From the prolific Argentinian author comes this intriguing short novel, originally published in 1991, set in a shantytown in Buenos Aires. At the story’s center is Maxi, a hulking young man from a middle-class family who spends his nights helping the shantytown’s collectors (read scavengers) cart their heavy loads of cardboard and other detritus. Maxi has come under the scrutiny of Inspector Cabezas of the Buenos Aires police, who’s desperate to find out who’s distributing drugs in the shantytown.
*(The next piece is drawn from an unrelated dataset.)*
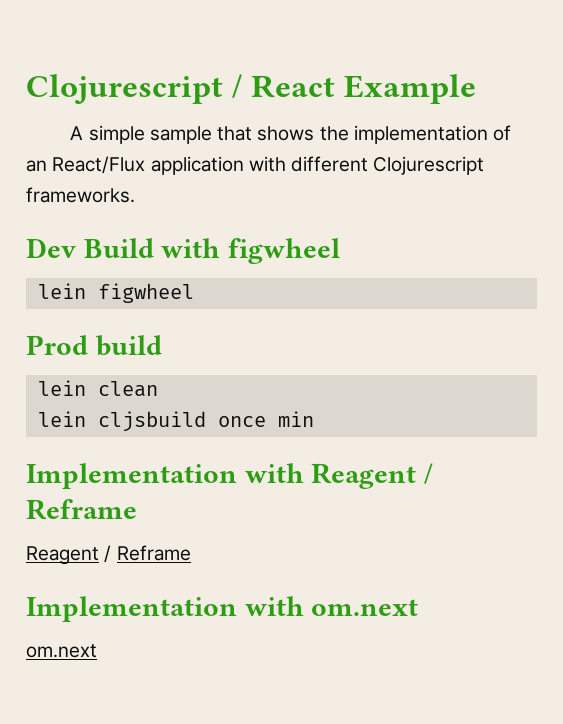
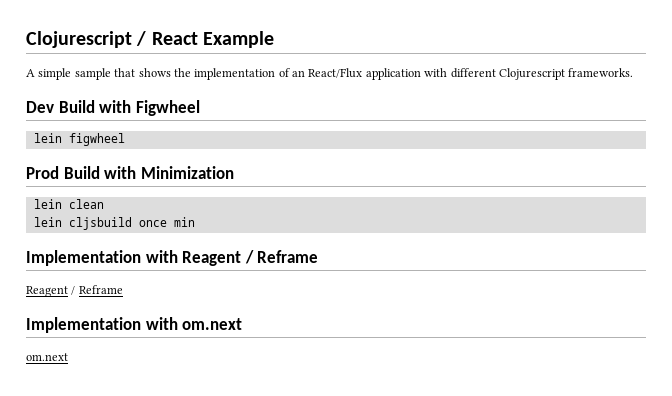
[228,238,341,264] figwheel -> [135,100,200,116] Figwheel
[95,335,162,356] build -> [63,166,234,179] Build with Minimization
To get to Maxi, the inspector takes a circuitous route, approaching Maxi’s sister posing as the grieving father of a young murder victim (the dead girl went to the same school as Maxi’s sister). Aira follows these two men, the cop and the kid, as they move through the slums in circles until they finally, and rather explosively, come together. Depending on how you read it, this is either a taut noir crime novel or a searing portrait of Buenos Aires’ poverty-stricken people. Either way, it’s compelling stuff. --David Pitt

Review

“Dense, unpredictable confections delivered in a plain, stealthily lyrical style capable of accommodating his fondness for mixing metaphysics, realism, pulp fiction, and Dadaist incongruities.” (Michael Greenberg - The New York Review of Books)

“Aira is one of the most provocative and idiosyncratic novelists working in Spanish today, and should not be missed.” (Natasha Wimmer - The New York Times)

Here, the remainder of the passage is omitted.